TV Bosses Take Aim At GroupM’s “Very Disturbing” Comments

TV Bosses Take Aim At GroupM’s “Very Disturbing” Comments

The bosses of Australia’s three free-to-air commercial television stations have warned the country’s biggest buyer of TV airtime – GroupM – to stop talking down their industry or face the consequences in advertising negotiations.

The Australian has this morning reported that Channel Nine CEO David Gyngell, Seven CEO Tim Worner and Ten CEO Hamish McLennan have put aside their respective rivalries and taken aim at GroupM’s chief trading officer Danny Bass’s criticism of ad rates in the $3.4 billion free-to-air advertising market.

The article reports that Bass has questioned the high cost of TV advertising, citing declining audience numbers and cheaper alternatives like digital advertising.

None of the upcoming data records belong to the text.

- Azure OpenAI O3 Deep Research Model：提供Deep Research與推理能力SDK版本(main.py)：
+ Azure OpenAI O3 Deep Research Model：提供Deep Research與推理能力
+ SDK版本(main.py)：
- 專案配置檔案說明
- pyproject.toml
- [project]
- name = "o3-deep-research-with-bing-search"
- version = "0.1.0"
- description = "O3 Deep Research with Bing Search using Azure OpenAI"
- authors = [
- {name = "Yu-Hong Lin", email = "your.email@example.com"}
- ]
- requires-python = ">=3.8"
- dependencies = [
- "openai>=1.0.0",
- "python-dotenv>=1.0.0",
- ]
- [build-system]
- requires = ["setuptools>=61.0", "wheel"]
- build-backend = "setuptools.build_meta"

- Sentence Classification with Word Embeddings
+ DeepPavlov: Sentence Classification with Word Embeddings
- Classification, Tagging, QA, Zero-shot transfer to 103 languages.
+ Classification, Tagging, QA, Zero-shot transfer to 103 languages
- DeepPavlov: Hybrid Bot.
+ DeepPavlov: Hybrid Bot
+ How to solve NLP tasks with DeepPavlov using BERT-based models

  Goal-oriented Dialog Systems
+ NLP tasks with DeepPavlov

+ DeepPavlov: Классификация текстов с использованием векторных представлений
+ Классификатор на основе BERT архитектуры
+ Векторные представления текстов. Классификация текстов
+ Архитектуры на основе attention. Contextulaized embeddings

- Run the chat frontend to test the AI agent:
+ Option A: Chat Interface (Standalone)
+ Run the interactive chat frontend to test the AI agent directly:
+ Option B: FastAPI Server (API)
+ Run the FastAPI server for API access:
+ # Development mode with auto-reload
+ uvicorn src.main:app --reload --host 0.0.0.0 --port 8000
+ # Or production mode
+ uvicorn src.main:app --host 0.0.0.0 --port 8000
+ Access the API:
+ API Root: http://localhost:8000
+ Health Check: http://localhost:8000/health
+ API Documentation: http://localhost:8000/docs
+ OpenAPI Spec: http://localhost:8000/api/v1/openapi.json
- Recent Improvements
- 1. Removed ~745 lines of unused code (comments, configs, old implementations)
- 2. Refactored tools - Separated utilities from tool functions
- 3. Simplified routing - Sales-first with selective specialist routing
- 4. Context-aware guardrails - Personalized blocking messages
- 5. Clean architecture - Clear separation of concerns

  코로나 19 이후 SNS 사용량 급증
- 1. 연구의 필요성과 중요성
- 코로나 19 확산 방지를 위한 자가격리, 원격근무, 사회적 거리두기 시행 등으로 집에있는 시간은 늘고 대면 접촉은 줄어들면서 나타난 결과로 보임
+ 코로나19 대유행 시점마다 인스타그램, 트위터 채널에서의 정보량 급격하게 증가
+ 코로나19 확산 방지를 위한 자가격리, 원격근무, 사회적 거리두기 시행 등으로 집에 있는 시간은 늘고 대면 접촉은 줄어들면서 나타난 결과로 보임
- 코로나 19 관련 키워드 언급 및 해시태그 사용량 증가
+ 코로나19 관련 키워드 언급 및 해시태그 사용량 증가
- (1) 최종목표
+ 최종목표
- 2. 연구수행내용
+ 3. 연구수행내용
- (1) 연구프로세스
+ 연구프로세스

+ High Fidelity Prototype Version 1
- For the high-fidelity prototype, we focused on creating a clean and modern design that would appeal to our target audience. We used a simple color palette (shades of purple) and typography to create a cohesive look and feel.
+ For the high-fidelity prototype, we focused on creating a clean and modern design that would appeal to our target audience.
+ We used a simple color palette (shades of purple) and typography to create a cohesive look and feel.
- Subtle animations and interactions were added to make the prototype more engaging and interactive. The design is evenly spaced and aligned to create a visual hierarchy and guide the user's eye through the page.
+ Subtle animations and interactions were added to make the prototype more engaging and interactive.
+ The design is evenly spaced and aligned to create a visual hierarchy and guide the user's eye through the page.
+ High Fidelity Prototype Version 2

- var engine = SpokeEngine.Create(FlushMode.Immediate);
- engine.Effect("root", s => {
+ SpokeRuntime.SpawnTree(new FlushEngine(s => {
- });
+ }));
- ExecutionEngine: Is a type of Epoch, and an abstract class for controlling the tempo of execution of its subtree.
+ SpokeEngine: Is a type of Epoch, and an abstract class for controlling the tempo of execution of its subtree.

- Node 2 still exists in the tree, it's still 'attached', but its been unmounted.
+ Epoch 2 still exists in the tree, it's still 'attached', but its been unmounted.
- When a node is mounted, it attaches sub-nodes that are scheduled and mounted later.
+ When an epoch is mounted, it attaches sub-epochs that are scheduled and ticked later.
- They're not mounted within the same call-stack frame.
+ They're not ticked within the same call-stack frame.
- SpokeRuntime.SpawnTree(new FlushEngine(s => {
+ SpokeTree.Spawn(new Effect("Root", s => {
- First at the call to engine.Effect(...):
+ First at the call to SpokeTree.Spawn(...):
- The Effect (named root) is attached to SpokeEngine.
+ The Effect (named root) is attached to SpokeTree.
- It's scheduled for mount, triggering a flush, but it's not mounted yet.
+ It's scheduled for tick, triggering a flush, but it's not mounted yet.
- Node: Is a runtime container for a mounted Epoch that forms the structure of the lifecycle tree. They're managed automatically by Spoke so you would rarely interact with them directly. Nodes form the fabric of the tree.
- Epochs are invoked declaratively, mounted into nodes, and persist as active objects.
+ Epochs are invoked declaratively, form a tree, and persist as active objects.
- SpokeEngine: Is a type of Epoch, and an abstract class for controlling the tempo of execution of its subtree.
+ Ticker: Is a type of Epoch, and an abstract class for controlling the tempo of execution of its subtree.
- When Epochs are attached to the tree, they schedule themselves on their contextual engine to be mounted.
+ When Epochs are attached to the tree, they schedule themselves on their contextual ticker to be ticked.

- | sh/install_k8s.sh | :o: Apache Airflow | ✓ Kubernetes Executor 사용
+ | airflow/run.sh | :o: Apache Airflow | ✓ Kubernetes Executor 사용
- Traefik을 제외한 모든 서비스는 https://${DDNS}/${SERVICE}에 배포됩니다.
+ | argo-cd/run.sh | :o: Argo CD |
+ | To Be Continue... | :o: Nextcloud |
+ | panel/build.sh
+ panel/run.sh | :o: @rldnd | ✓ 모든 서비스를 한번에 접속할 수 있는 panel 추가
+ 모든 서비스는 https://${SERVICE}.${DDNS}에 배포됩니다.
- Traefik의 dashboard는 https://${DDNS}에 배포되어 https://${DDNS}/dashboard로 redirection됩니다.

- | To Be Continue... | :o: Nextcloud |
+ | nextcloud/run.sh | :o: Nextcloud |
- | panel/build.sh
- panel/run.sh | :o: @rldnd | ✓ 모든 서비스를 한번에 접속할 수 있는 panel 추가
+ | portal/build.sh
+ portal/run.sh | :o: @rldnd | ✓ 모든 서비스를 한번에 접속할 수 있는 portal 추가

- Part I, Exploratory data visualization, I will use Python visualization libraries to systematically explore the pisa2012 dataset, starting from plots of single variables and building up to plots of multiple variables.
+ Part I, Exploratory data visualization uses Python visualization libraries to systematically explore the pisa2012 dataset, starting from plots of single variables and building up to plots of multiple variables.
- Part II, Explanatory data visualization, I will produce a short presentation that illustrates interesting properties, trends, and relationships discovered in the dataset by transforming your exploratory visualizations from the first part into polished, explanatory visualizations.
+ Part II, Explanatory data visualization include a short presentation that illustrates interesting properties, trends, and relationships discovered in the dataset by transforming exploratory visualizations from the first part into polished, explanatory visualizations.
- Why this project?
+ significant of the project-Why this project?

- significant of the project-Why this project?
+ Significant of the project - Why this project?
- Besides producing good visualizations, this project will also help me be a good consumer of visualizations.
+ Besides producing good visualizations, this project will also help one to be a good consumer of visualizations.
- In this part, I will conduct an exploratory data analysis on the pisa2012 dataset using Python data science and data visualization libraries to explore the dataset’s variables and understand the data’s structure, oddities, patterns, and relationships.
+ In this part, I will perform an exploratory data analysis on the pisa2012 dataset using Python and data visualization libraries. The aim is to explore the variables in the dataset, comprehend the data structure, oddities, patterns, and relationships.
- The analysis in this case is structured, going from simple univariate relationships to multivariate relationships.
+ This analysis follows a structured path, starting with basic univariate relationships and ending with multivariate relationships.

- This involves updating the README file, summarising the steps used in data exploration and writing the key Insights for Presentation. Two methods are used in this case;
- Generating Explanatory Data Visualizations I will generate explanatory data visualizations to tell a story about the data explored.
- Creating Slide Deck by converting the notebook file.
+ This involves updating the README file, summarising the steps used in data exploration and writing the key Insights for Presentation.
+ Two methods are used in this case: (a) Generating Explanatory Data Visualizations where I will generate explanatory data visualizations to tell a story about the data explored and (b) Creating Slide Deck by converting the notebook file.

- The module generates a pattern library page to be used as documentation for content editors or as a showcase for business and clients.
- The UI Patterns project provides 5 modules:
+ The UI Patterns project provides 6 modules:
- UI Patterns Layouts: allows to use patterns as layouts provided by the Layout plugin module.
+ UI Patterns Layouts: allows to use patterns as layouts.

It is understood that GroupM is currently finalising its 2015-2016 schedule which includes some $1 billion in ad spend to be divvied-up between the three commercial stations.

“Nine clearly has more respect for the value that free-to-air has on building brands than GroupM does,” Mr Gyngell said. “We are surprised by their position.”

Mr Worner was quoted as saying: “Are we seeing the Mad Men being replaced by math men? In the end, they actually have to sell stuff. That is why they have been hired. If they don’t move the needle, if they don’t get the required result with that product or that brand, they have to face the consequences.”

While Mr McLennan said: “I’ve worked in this space around the world for 30 years. Free TV remains a powerful, effective, and persuasive medium.”

Chairman of industry body Free TV and former media buyer Harold Mitchell said he was starting an investigation, describing Mr Bass’s remarks as “very disturbing”, “ill informed” and “naive”.